Lupin stared into the trunk, a mixture of longing and apprehension on his face.
"It didn’t work!" Harry repeated, getting angry now.
"Do you have all the pieces?"
Harry froze in shock, hope duelling with despair: was there a chance he could talk to Sirius again?
"Can you make it work?" he breathed. Lupin’s eyes shot up.
"Harry, listen to me," he said very seriously. "I have no idea — I’m serious, I just don’t know. There might be some arcane spells — seriously, I really don’t know."
Harry was already lunging into his trunk. His cauldron went flying, landing somewhere with a great clatter. As devastated as he’d been bare moments before, he now felt like his heart might just burst through his chest. Scrambling around the rubbish in the bottom of his trunk, he shredded his hands on jagged splinters he found there; he felt no pain at all.
"Harry, Harry, stop! Stop!" Lupin grabbed at Harry’s hands. "Calm down — I can summon them!"
But Lupin didn’t summon them. Instead, he fussed over the new cuts to Harry’s fingers.
"It’s nothing," groaned Harry in great annoyance, trying to yank his hands free. As feeble as he might look, Harry discovered his werewolf guardian had a vice-like grip. "It doesn’t matter!"
But Lupin refused to fix the mirror until he’d dressed all Harry’s cuts. After what Harry felt was an interminable delay, Lupin finally summoned the shards of the two-way mirror. Harry stared, mesmerised, at the razor sharp splinters hovering in the air between them, glinting and reflecting the sunlight shining through the open bedroom window. Lupin stopped and regarded Harry carefully.

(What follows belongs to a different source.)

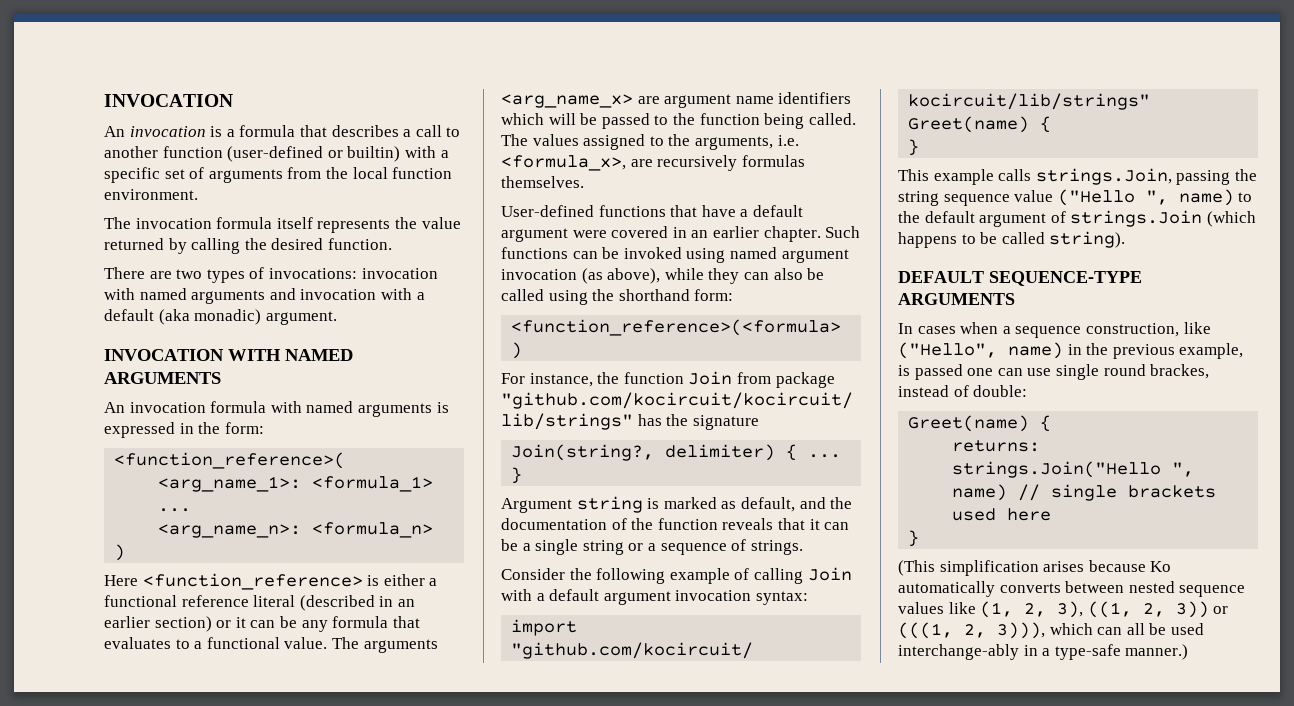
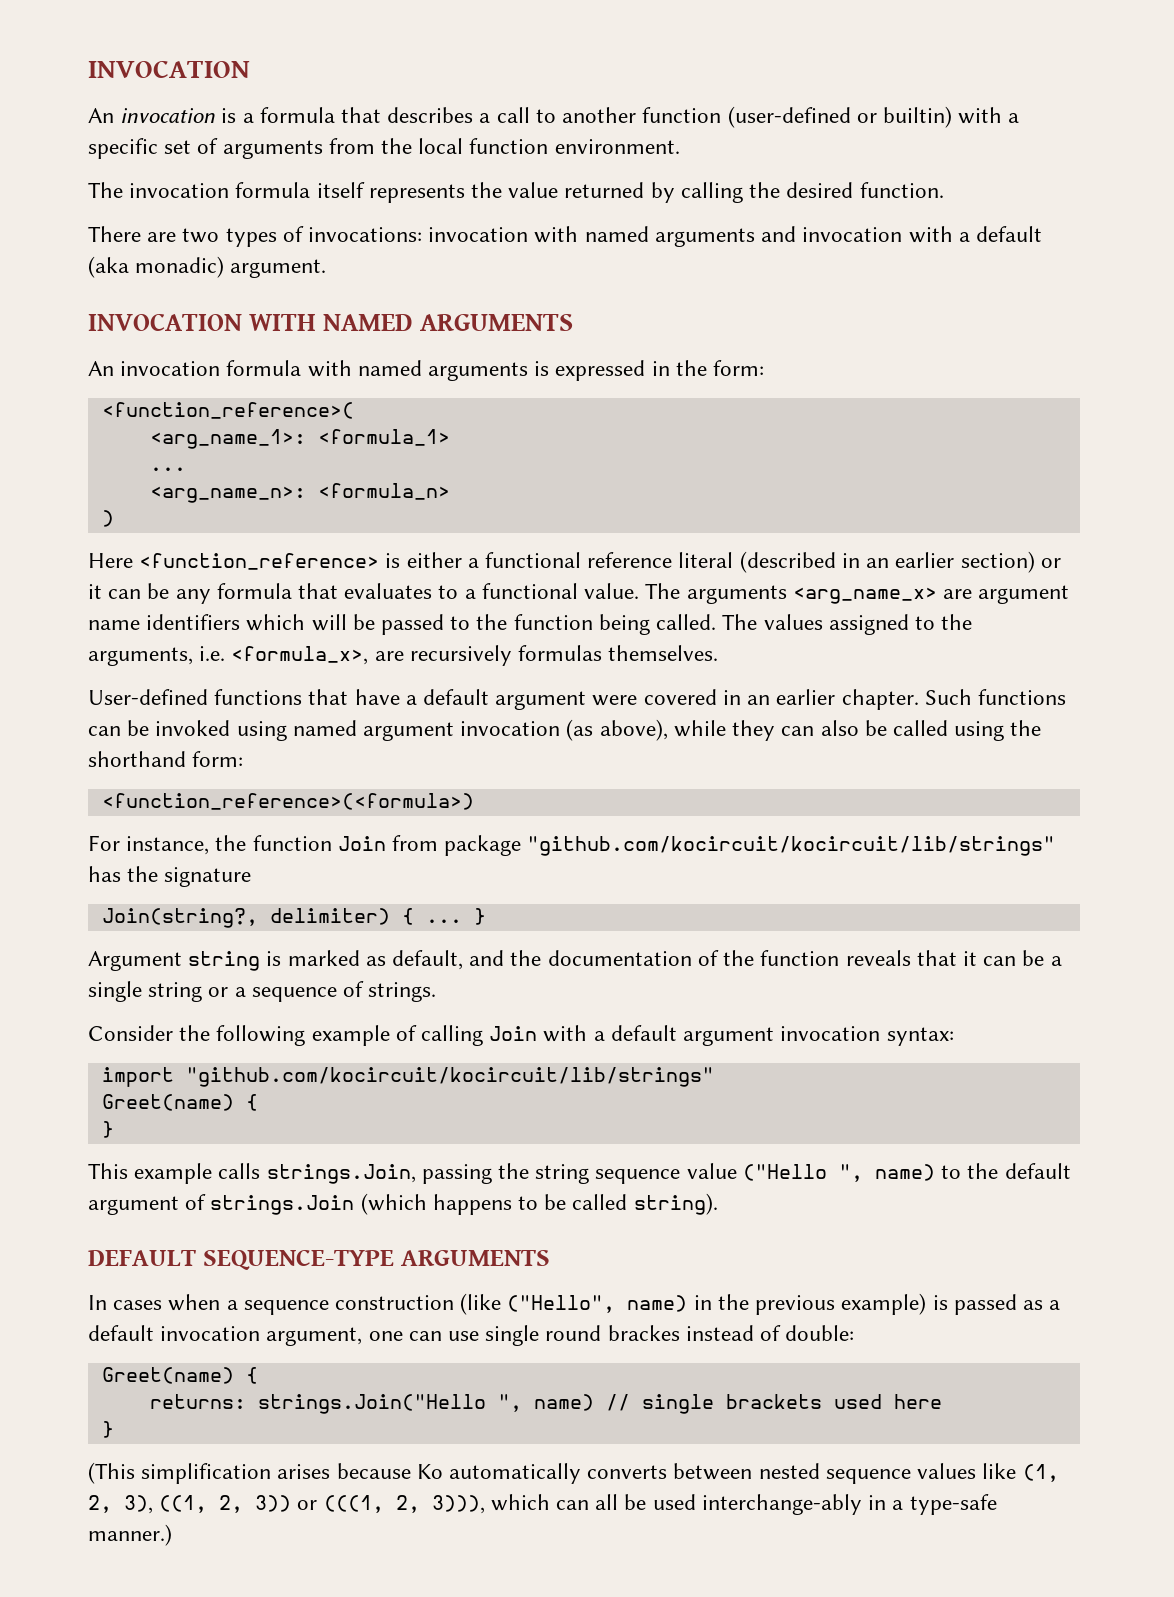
- In cases when a sequence construction, like ("Hello", name) in the previous example, is passed one can use single round brackes, instead of double:
+ In cases when a sequence construction (like ("Hello", name) in the previous example) is passed as a default invocation argument, one can use single round brackes instead of double:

"Harry, all I’m going to do right now is repair the glass; I have no idea what we might be able to do after that to make it work — or if it’s even possible."
Harry nodded impatiently. Lupin lowered his wand.
"Harry, listen to me — listen to me! I know it’s going to be no use telling you not to get your hopes up, but whatever may, or may not, eventually come from this, all that is going to happen right now is to fix the broken glass. Nothing will have changed. The mirror still may not work and you’ll feel all the same things you felt when you smashed it. Do you think you can handle that?"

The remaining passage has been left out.